We recommend using a VPSA (Value, Problem, Solution, Action) format when talking about the coronavirus and its response, and centering your language around inclusion, empowerment, and justice:

  • Value: When it comes to addressing COVID-19, we are all only as safe as those members of our community who are most at risk. We are all in this together, and therefore must make sure our messaging around this virus and its containment avoids racist, xenophobic, and biased thinking. We must also remember to upload the value of calmness in the face of crisis, which is something that everyone benefits from.

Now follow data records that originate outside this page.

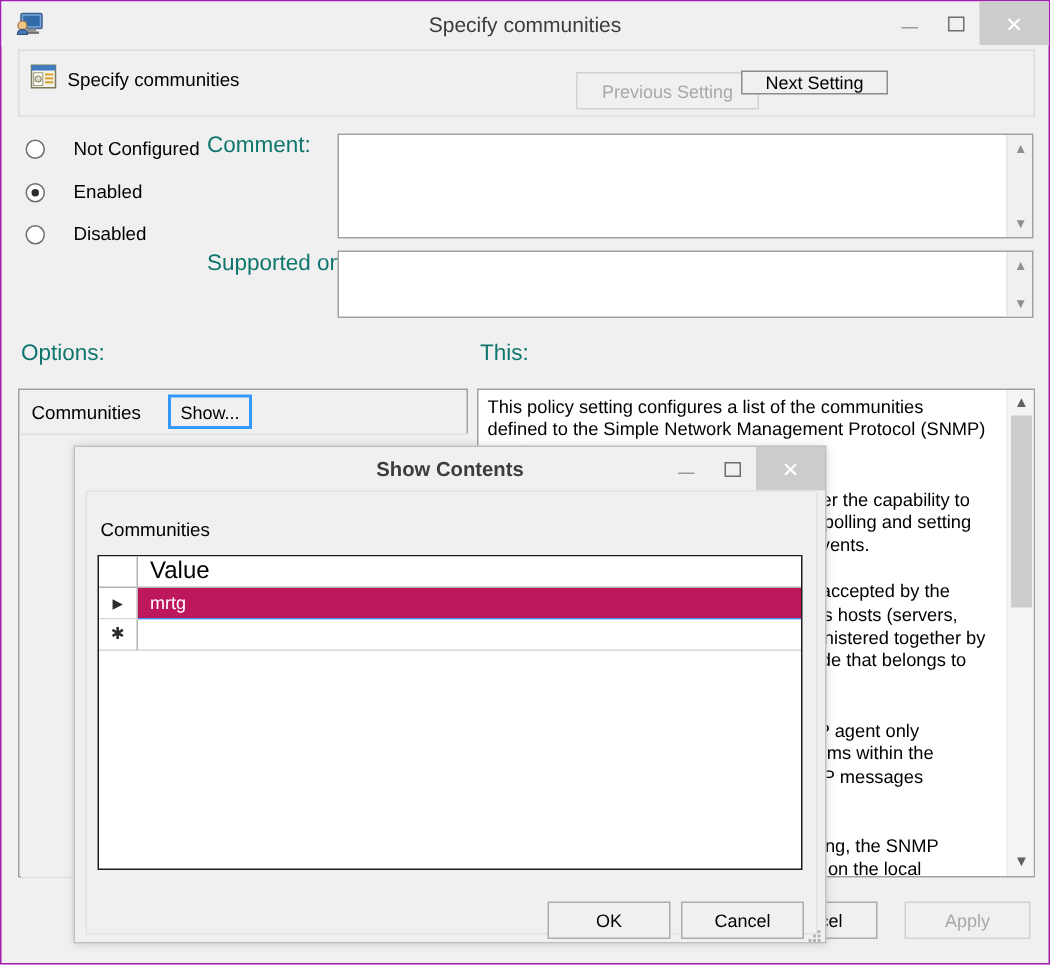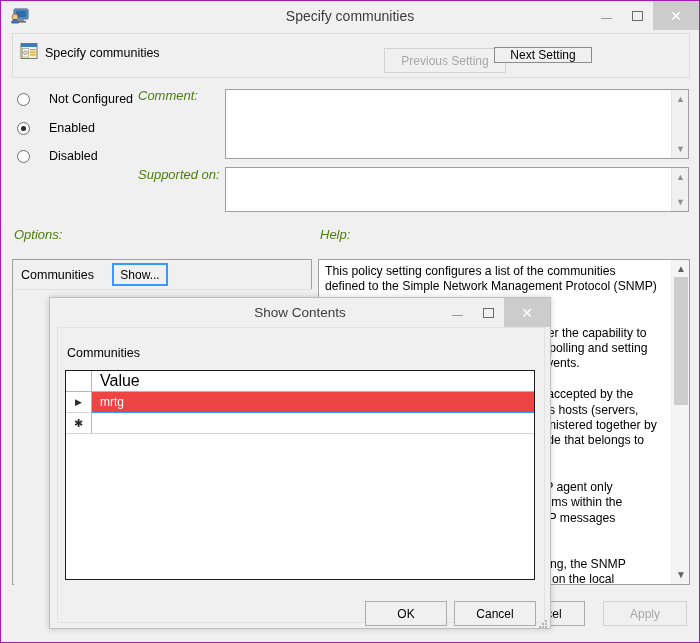"Comment:" .field-label { color: #4d7c0f -> #0f766e; font-size: 13px -> 15px; font-style: italic -> none }
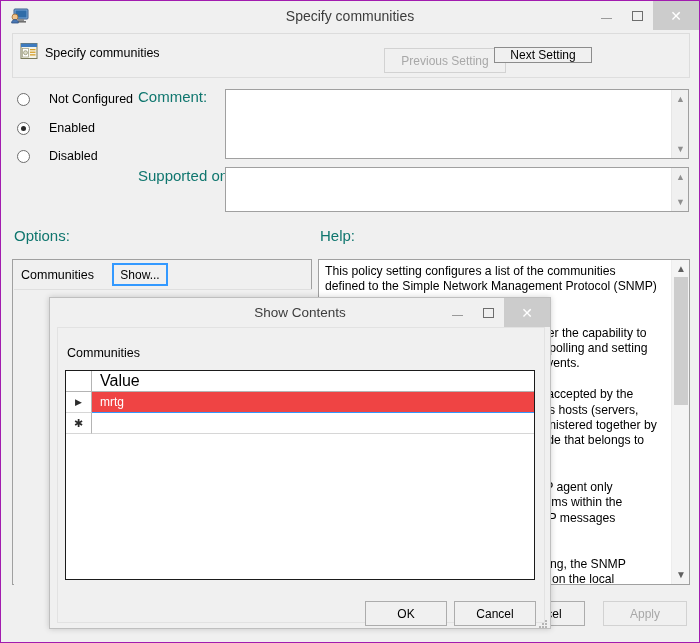"Help:" div.field-label { text: Help -> This }
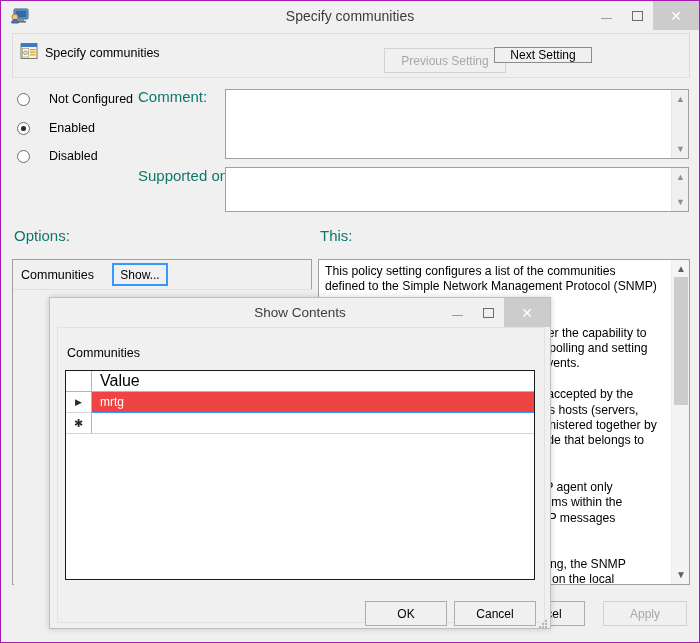"Show Contents" .m-title-text { font-weight: none -> bold }
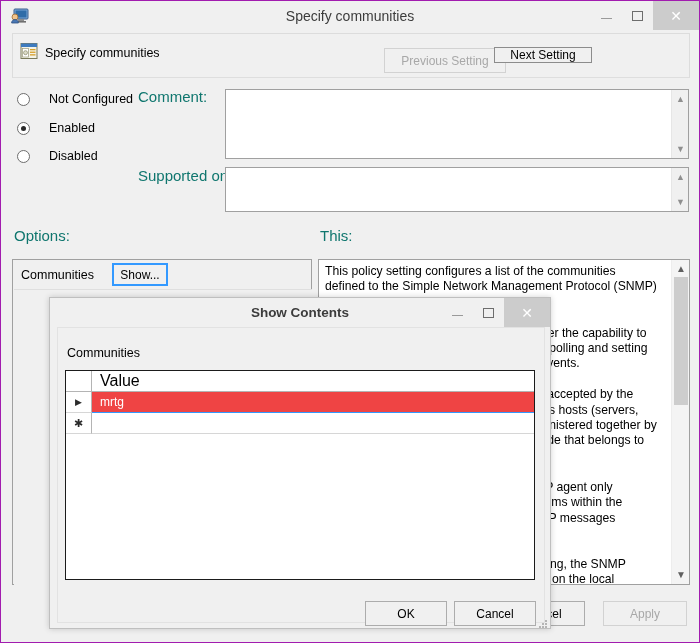"mrtg" .grid-row.selected .row-cell { background: #ef4444 -> #be185d }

  • Problem: While the coronavirus does not discriminate against race, ethnicity, nationality, or socio-economic status, stigma and misinformation do. Racist, xenophobic, and unscientific language and messaging – rooted in fear and misinformation – has been circulating during this outbreak, both among the public and within the Trump administration. If left unchecked, this will create a culture of fear that hinders efforts to contain and stop the virus.
  • Solution: As social justice leaders and communicators, it is our job to calmly and directly push back against the fear and stigma surrounding COVID-19 with powerful language of inclusion, empowerment, and justice. This will help us be allies to communities of color, immigrant communities, low-income communities, and incarcerated communities, who are likely to be disproportionately affected by this pandemic and the narrative surrounding it.
  • Action: We must continuously call out messaging based in fear and misinformation for the racist, xenophobic, and implicitly biased language that it is – particularly when coming from the Trump administration and the media. We must work together in collaborative conversation to make sure that communities and populations most at risk are receiving the attention and services that they deserve, and that they are not being stigmatized when those services are provided. We must also remember to always use language that is based in justice and equity.